# [ACTION ITEM]
The exercise asks you to copy every line below in which "Rosato" appears.

# [DATA EXTRACTS]
+--
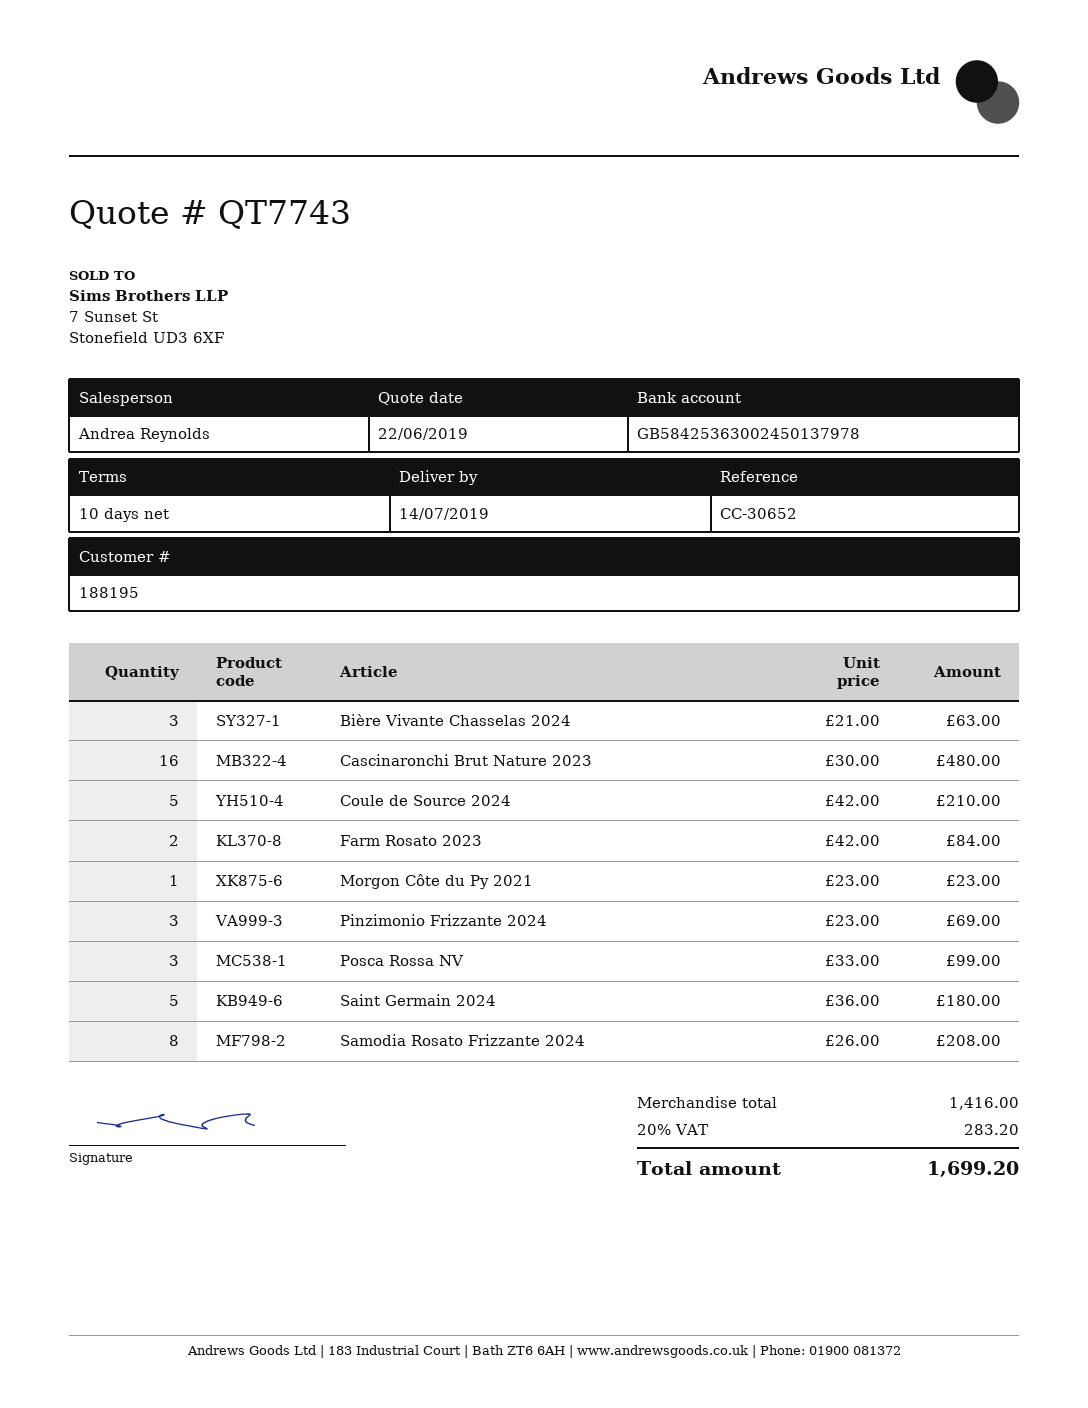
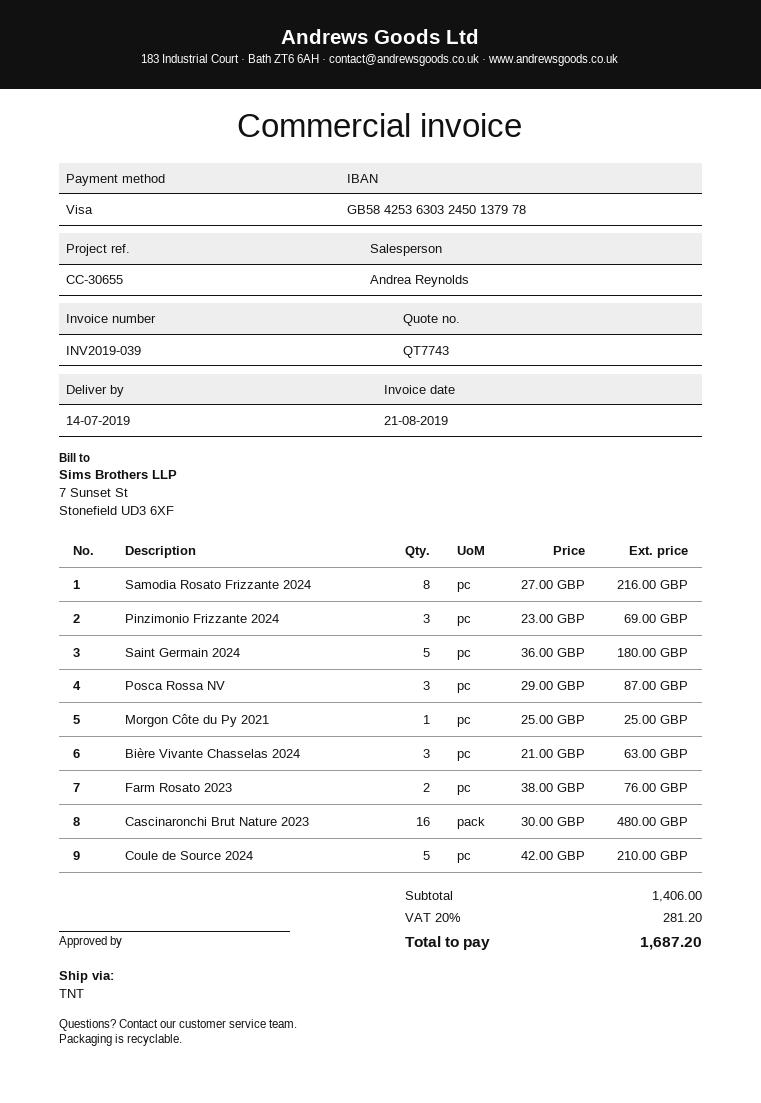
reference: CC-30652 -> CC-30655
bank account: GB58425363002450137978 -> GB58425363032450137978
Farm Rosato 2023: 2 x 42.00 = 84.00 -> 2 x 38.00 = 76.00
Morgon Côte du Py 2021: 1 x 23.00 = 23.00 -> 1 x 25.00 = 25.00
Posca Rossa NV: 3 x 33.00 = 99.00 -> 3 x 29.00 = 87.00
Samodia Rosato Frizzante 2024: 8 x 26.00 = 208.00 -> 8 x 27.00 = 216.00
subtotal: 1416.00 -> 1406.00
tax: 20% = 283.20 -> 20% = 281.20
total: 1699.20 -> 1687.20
+--
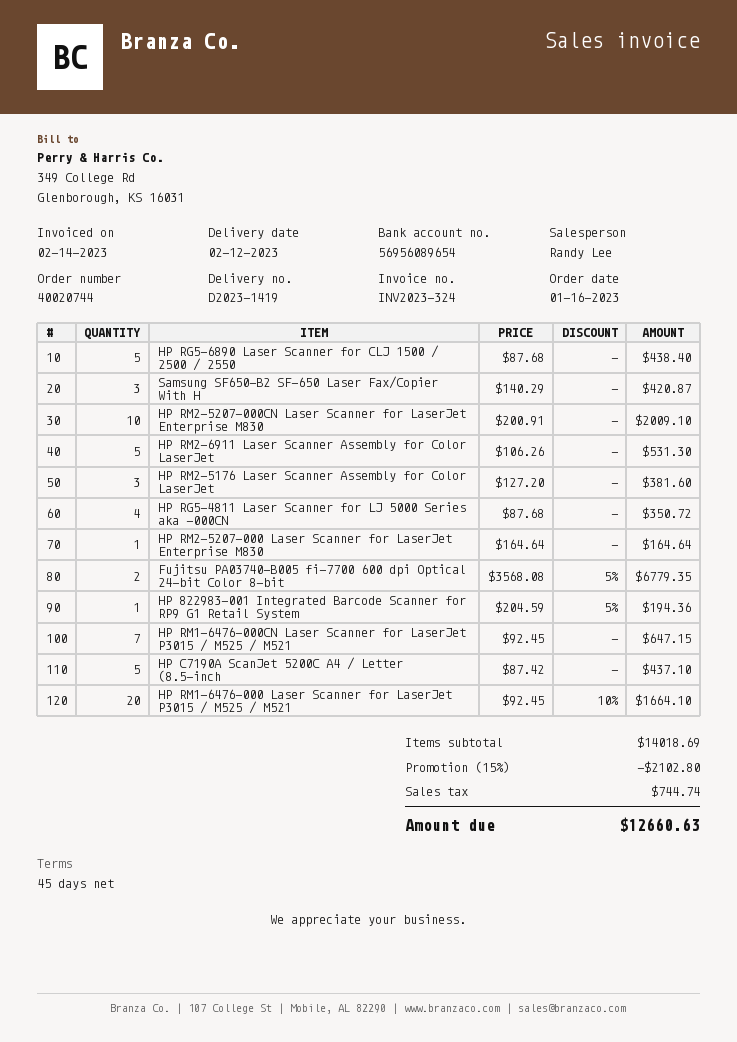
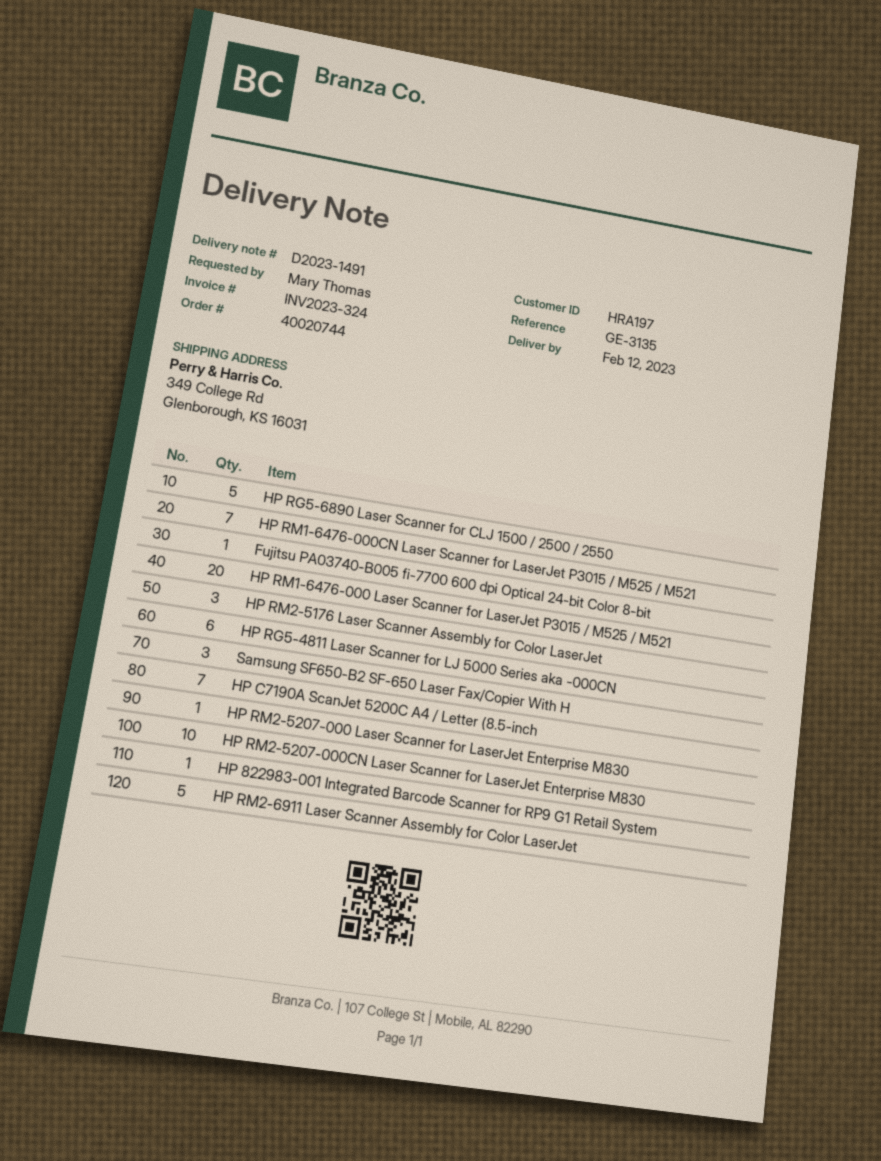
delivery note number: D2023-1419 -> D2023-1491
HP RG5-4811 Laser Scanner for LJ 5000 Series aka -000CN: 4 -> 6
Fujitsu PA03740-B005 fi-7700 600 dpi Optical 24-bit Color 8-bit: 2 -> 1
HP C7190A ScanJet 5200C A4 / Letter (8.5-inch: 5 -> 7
+--
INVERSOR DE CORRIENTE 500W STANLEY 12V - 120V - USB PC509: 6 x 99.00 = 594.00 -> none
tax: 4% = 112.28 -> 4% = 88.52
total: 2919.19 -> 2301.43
+--
# [EXPECTED ANSWER]
Farm Rosato 2023: 2 x 42.00 = 84.00 -> 2 x 38.00 = 76.00
Samodia Rosato Frizzante 2024: 8 x 26.00 = 208.00 -> 8 x 27.00 = 216.00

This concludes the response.